Speedera launched a number of technology firsts in the Content Delivery Network market category including: Site Analyzer, Whole Site Delivery, Secure Streaming, Secure Flash, Failover, Traffic Balancer, Origin Site Integration, SpeedEye Access Manager, Smart Storage Manager and SinoCDN (a joint CDN with China).

Speedera's category-defining set of services included:

- The world's first and highest-rated performance service-based global traffic management
- The world's fastest content delivery network (as rated by Keynote Systems)
- The world's largest streaming edge network
- The world's first failover service
- Ease and speed of implementation which set the industry standard

As a reward for performance, the entire staff of Speedera was flown to Hawaii in 2003. In 2005, the entire staff and their families, based in Bangalore and Silicon Valley, were also flown to Hawaii.

In February 2002, Akamai Technologies filed a lawsuit claiming that Speedera's content delivery network services infringed on Akamai patents.

In June 2002, Speedera's three co-founders received covering the global traffic management and content delivery technologies of its network.
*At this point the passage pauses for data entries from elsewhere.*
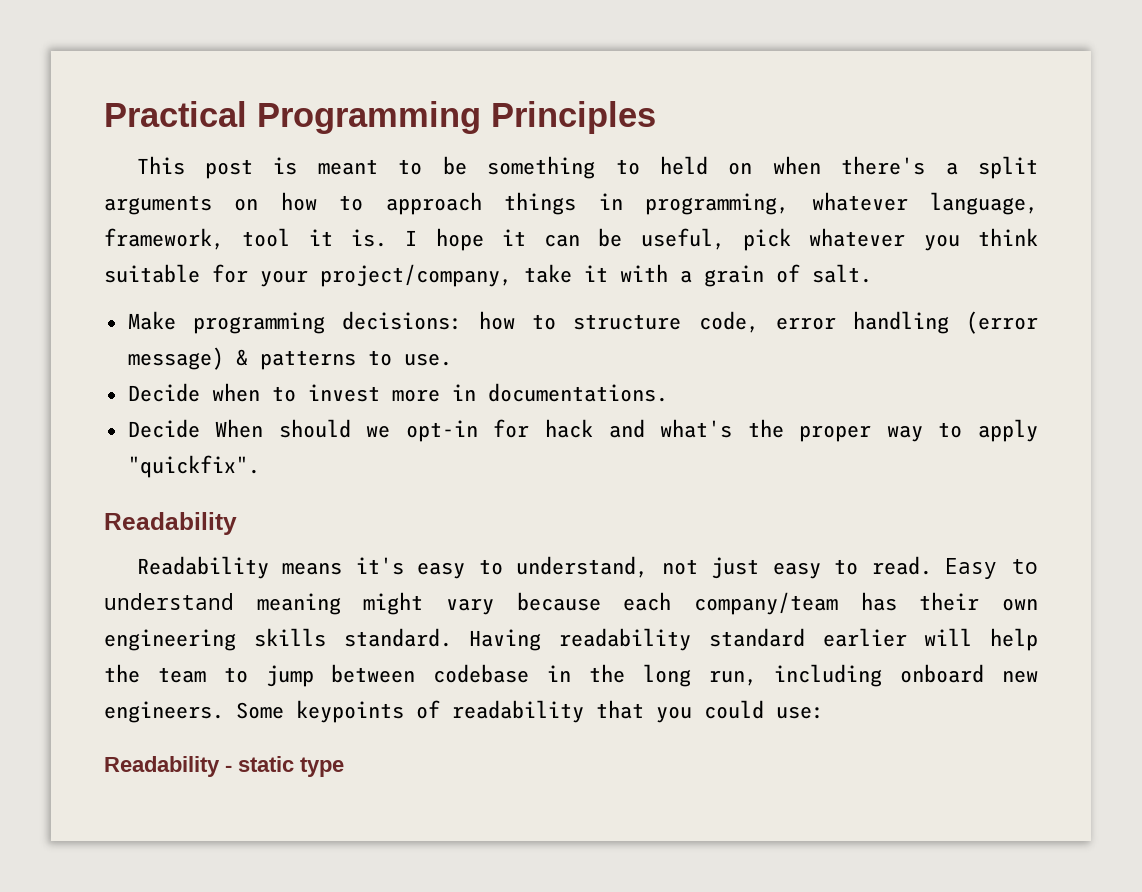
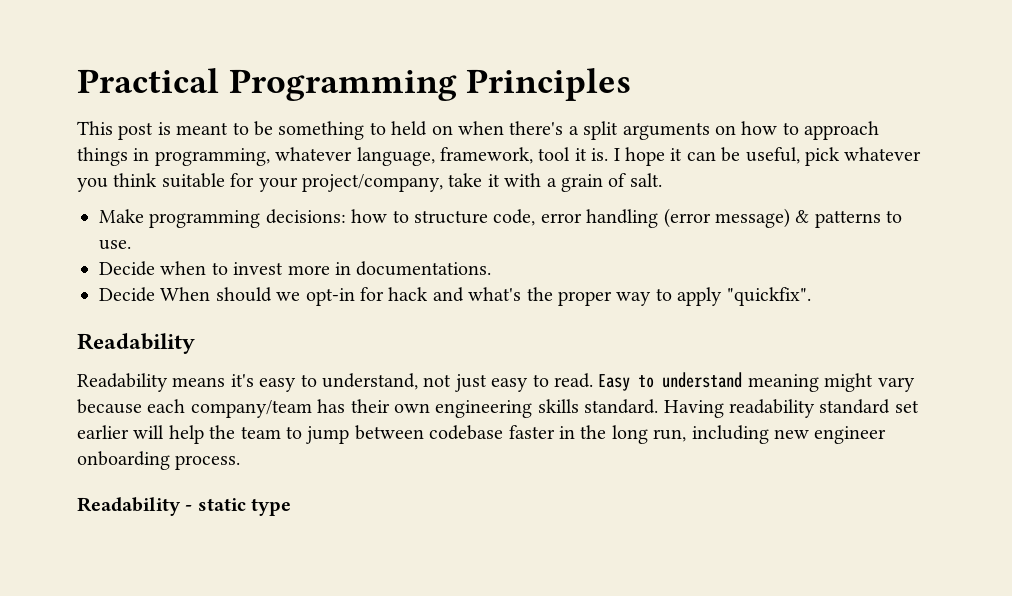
(805, 637) none -> [894,400,919,413] set
(530, 673) none -> [508,425,555,439] faster
[900,664,1038,683] [104,700,824,723] onboard new engineers. Some keypoints of readability that you could use: -> [773,426,887,444] [77,451,241,470] new engineer onboarding process.

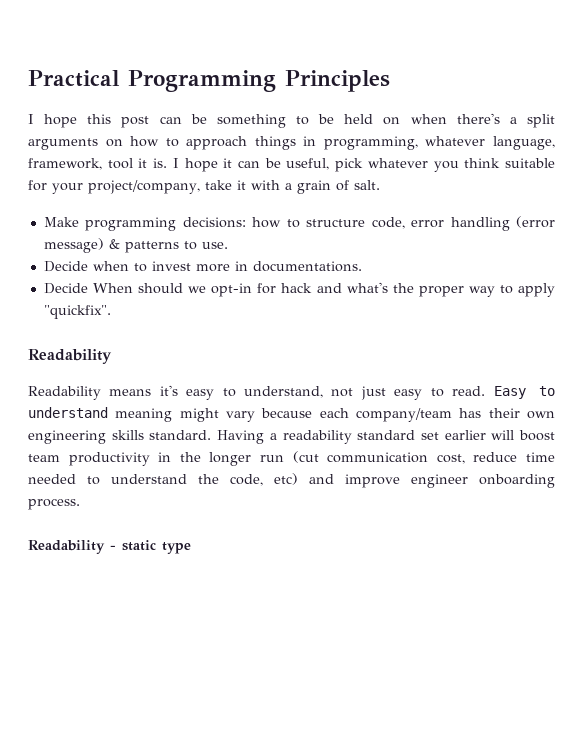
[77,121,249,140] This post is meant to -> [28,114,182,128] I hope this post can
(386, 128) none -> [318,114,335,124] be
(724, 409) none -> [269,433,277,440] a
[168,425,809,444] help the team to jump between codebase faster in the long run, including new -> [519,430,555,441] [28,451,555,466] [28,473,400,488] boost team productivity in the longer run (cut communication cost, reduce time needed to understand the code, etc) and improve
In March 2005, Speedera Networks was acquired by Akamai (NASDAQ: AKAM) for a stock transaction worth about $130 million. The acquisition was completed in June 2005.

===Investors===
Speedera Networks was a privately held company funded by leading Silicon Valley companies, venture capitalists, a world-class university and others including:
- Bank of America securities
- Hewlett-Packard
- Deutsche Bank AG
- Continuum Group
- Oracle Corporation
- ABS Ventures
- Stanford University
- Trinity Ventures
- Palo Alto Investors
- Industry Ventures

===Awards===
- Deloitte & Touche Top 50 Private Companies of North America (2004)
- PricewaterhouseCoopers: Top Ten Fastest Growing Company in Silicon Valley (2003 and 2004)
- Speedera Named to Silicon India 100 for 2003: Top Hundred Companies Founded & Managed by Indians
- Streaming Magazine Readers Choose Speedera as Best CDN and Up-and-Coming Streaming Company to Watch
- 2002 SIIA CODIE Award
- SIIA Recognizes Speedera's SpeedSuite as the Best Internet Facilitation Service
- UPSIDE Magazine's Hot 100 (2002)
- Aberdeen's Top 10 Streaming Implementations of 2001

==Philanthropy==
In 2003, CEO Ajit Gupta established a "Giving Back" philanthropy program for Speedera that provided free Internet infrastructure services to not-for-profit organizations, including Unicef.org, Goodwill Industries International, Autism.org, and the St. Jude Children's Research Hospital.

In response to the deadly Christmas tsunami of 2004 in the Indian Ocean, Speedera assisted UNICEF and other relief and recovery organizations by allocating a percentage of its infrastructure at no cost to ensure the expansion and availability of their websites to accept contributions and help victims and other families communicate with each other. It also provided pro bono services to a number of other organizations working towards a worthy cause.